Craig Bentham

Personal information
- Full name: Craig Martin Bentham
- Date of birth: 7 March 1985 (age 41)
- Place of birth: Bingley, England
- Height: 1.75 m (5 ft 9 in)
- Position: Midfielder

Youth career
- 2001–2004: Bradford City

Senior career*
- Years: Team / Apps / (Gls)
- 2004–2008: Bradford City / 30 / (0)
- 2008: → Farsley Celtic (loan) / 16 / (1)
- 2008–?: Farsley Celtic / ? / (?)

= Craig Bentham =

English footballer

Craig Martin Bentham (born 7 March 1985) is an English footballer who plays as a midfielder. He started his career at Bradford City, where he had been from 2001 to 2008. He was loaned out to Farsley Celtic of the Conference National in 2008 and he subsequently joined them permanently for a second spell.

==Playing career==
Bentham graduated from the Bradford City youth team in 2004 and regularly captained the reserves side in 2004–05. He made his full debut on 26 February 2005 for Bradford City in a 1–1 draw with Walsall, receiving a yellow card. He made only one more appearance that season and has continued to struggle to hold down a first team place. An injury in pre-season prevented Bentham from playing until an FA Cup game in November of the 2006–07 season, before he became a first team regular during the latter half of the season when City were relegated to League Two, playing in 18 games.

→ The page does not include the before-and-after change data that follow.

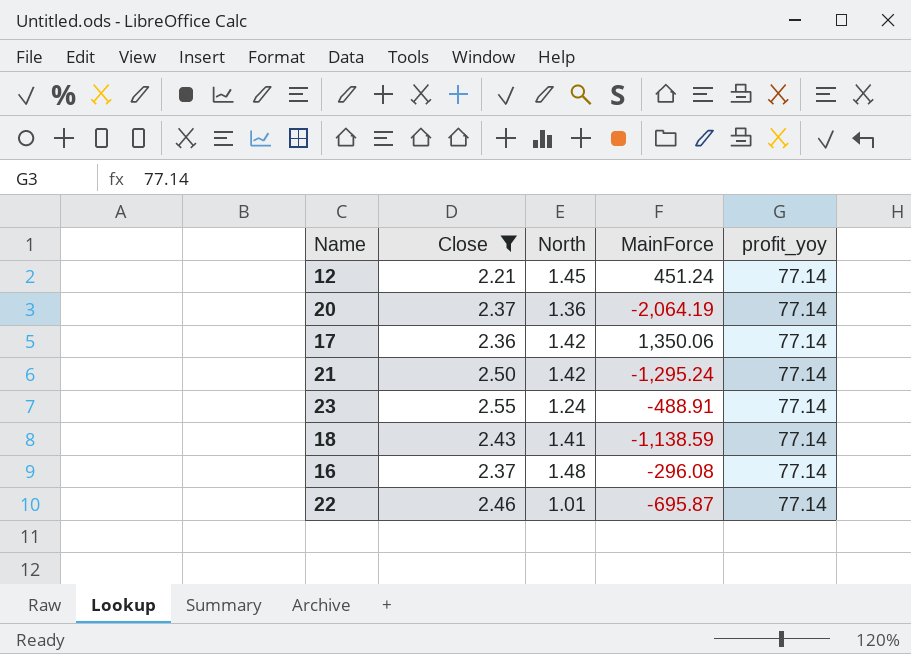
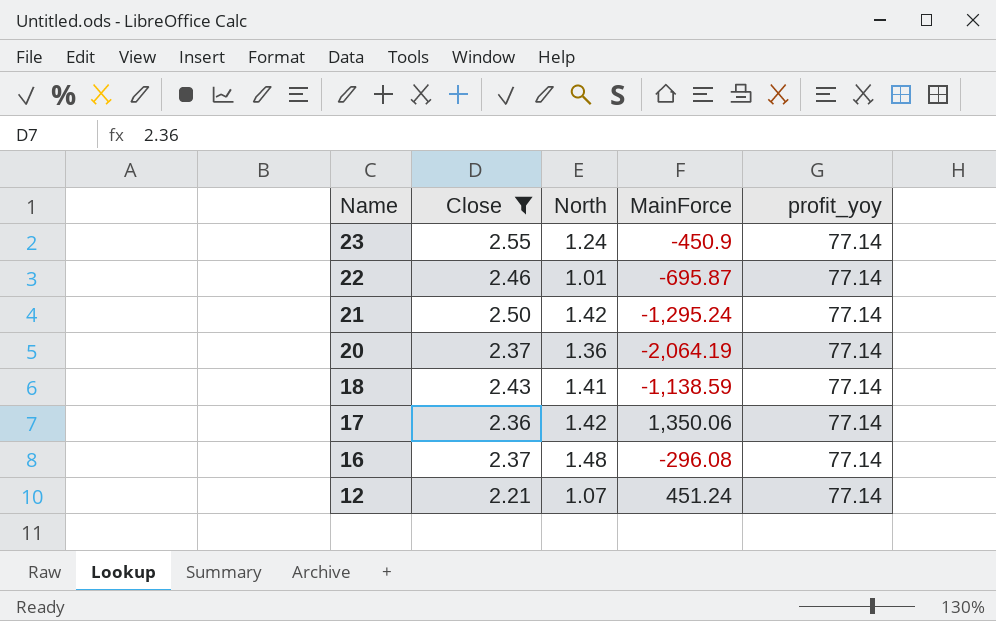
row order: none -> Name descending
23 | MainForce: -488.91 -> -450.9
12 | North: 1.45 -> 1.07

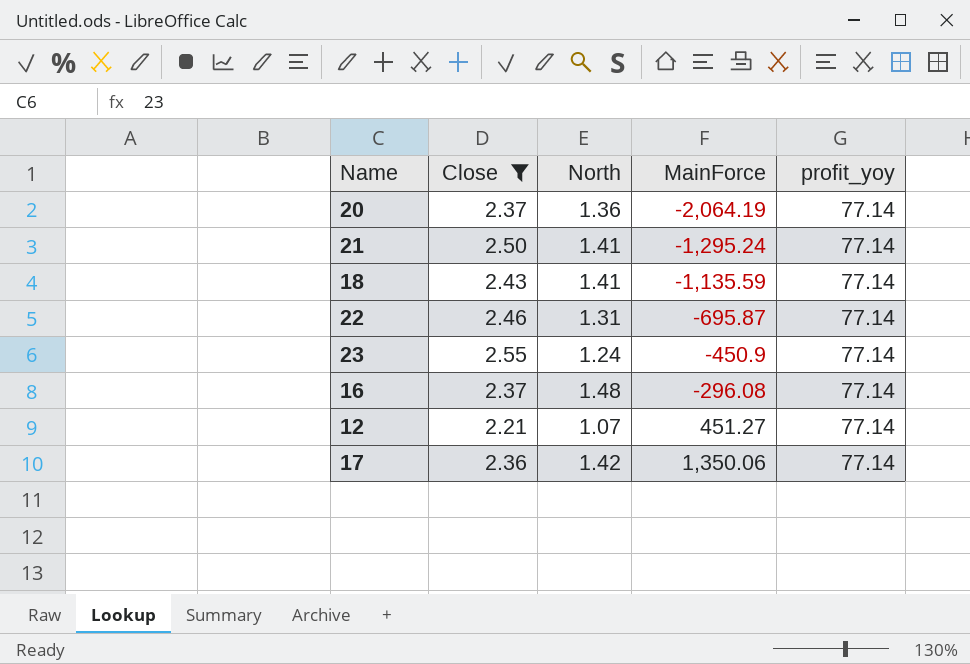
row order: Name descending -> MainForce ascending
21 | North: 1.42 -> 1.41
18 | MainForce: -1,138.59 -> -1,135.59
22 | North: 1.01 -> 1.31
12 | MainForce: 451.24 -> 451.27

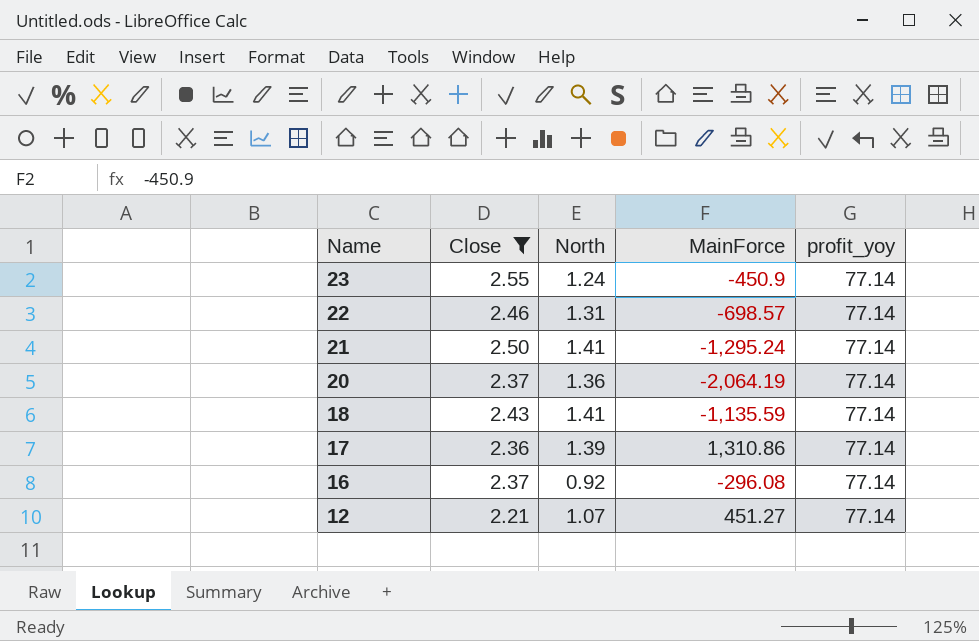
row order: MainForce ascending -> Name descending
22 | MainForce: -695.87 -> -698.57
17 | North: 1.42 -> 1.39
17 | MainForce: 1,350.06 -> 1,310.86
16 | North: 1.48 -> 0.92

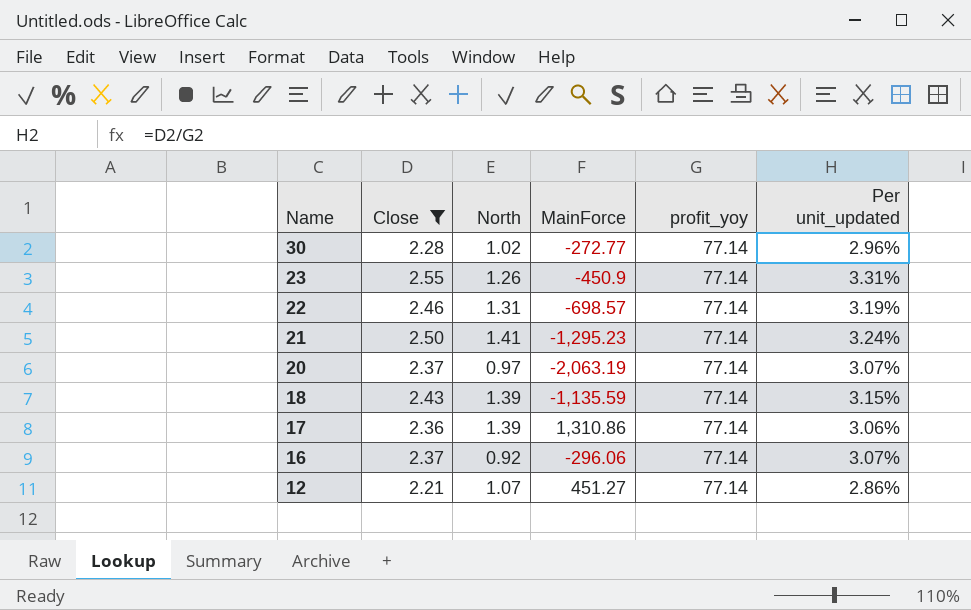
column Per unit_updated | formula: none -> [Close] / [profit_yoy]
row 30: none -> 2.28 | 1.02 | -272.77 | 77.14 | 2.96%
23 | North: 1.24 -> 1.26
21 | MainForce: -1,295.24 -> -1,295.23
20 | North: 1.36 -> 0.97
20 | MainForce: -2,064.19 -> -2,063.19
18 | North: 1.41 -> 1.39
16 | MainForce: -296.08 -> -296.06

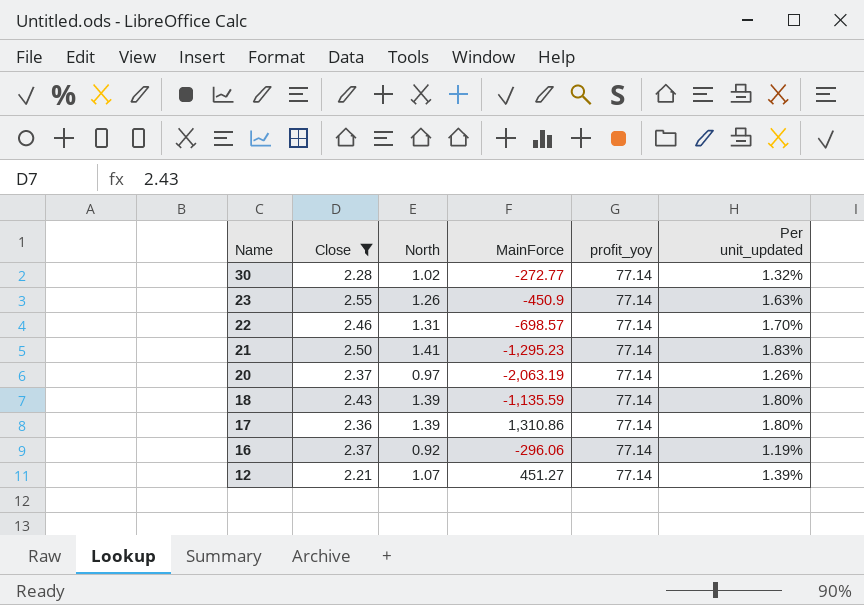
column Per unit_updated | formula: [Close] / [profit_yoy] -> [North] / [profit_yoy]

With his league appearances limited to just two hundred substitute outings in the first half of the 2007–08 season, he signed a one-month loan deal at Conference National side Farsley Celtic on 3 January 2008. Two days later he made a "very good" debut for Farsley but they lost 3–1 to Histon after taking a first-half lead. The loan was extended beyond its initial one-month period, before Bentham scored his first senior goal in a 3–0 Conference victory over Woking on 16 February 2008. He played 16 league games for Farsley Celtic and was later named the club's most influential player in their end of season player awards, but he returned to Bradford City in April 2008. In Bentham's absence, Farsley lost their final six games and were relegated from the Conference National to the Conference North. He played once more for Bradford City but was one of 13 players to be released by manager Stuart McCall at the end of the season. He played just 30 league games for Bradford in four years. Six weeks after his release, he rejoined Farsley Celtic, following Tom Penford another midfielder who had been freed by Bradford City.